お母さんは、ベッドのすぐそばまで来て、わたしの体をさすった。
手はとても、あたたかかった。あたたかいから、ためていたドロドロが、涙となって、全部体から出て行く気がした。
お母さんは、一生懸命、わたしのつぶやきにあいづちを打った。
たくさん考えて、選んだその言葉を、わたしに告げた。
すこし的はずれなものもあったけれど、それは、すごく一生懸命、わたしのために考えられた、言葉だった。
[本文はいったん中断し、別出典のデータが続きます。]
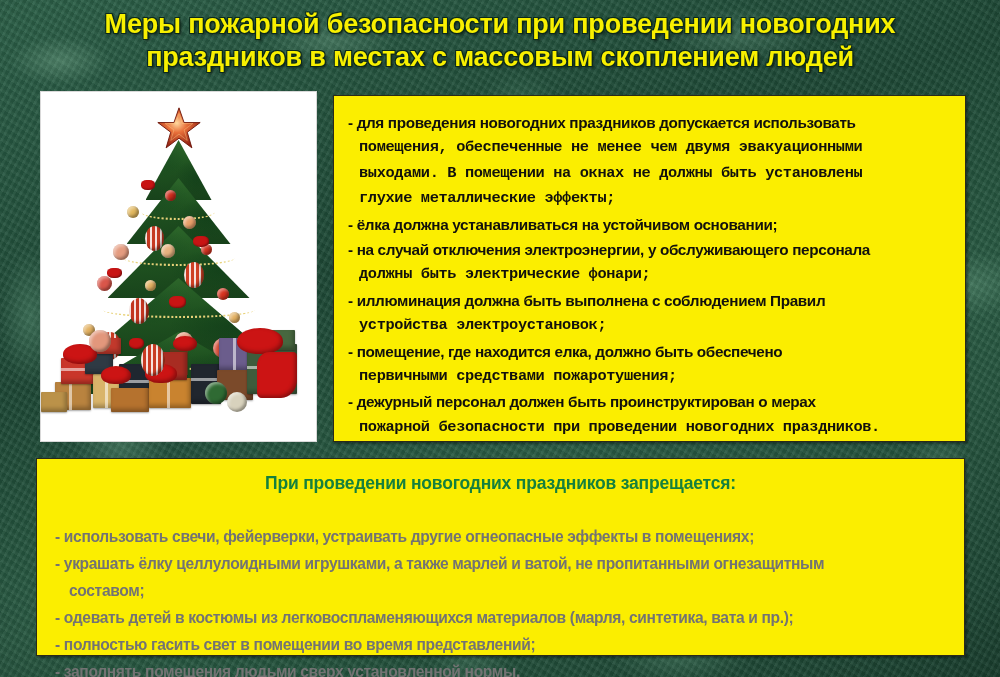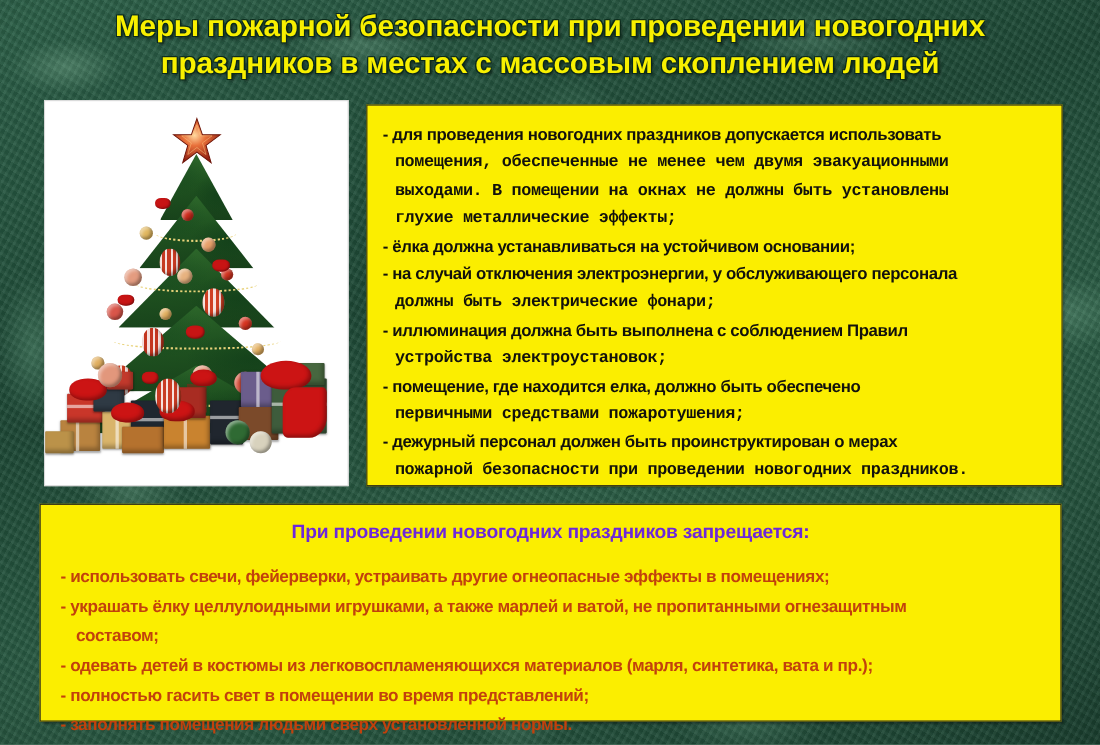--- a/index.html
+++ b/index.html
@@ -203,13 +203,13 @@
   #prohibit-heading {
     display: block;
     text-align: center;
-    color: #6d28d9;
+    color: #15803d;
     font-family: "Liberation Sans", sans-serif;
     font-weight: bold;
     font-size: 17.5px;
     line-height: 24px;
     letter-spacing: -0.2px;
-    margin-bottom: 16px;
+    margin-bottom: 28px;
     white-space: nowrap;
   }
   .ban-line {

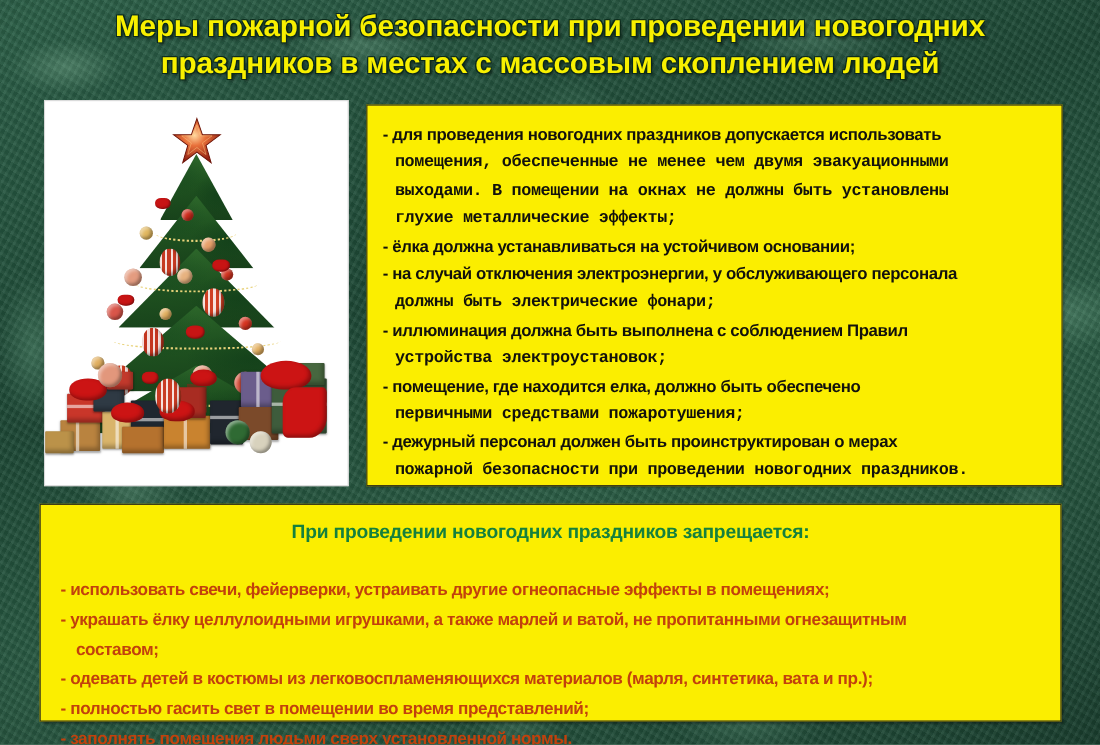--- a/index.html
+++ b/index.html
@@ -214,7 +214,7 @@
   }
   .ban-line {
     display: block;
-    color: #c2410c;
+    color: #737373;
     font-family: "Liberation Sans", sans-serif;
     font-weight: bold;
     font-size: 15.6px;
涙はゆっくりと引いていき、乾いたころには、気持ちがとても、落ち着いていた。
お母さんは、最後に、こんな話をした。
「みんなおなじ人間なんだから、話し合えばわかりあえる・・・って言うのは、理想論よね」
わたしの背中を、さすりながら。
「八子と、その子はね。一生わかりあえないかもしれない。その子はそういう子で、考え方は変わらないもの。」
何度も何度も、さすりながら。
「でも、その子に合わせて、八子が変わらなきゃいけない理由もない。だから、いいの」
力強く。それは。
「ほかのみんなが正しいって言っても、正しくないと八子が思うなら、許さなくていい」
わたしの存在を、肯定してくれるかのように。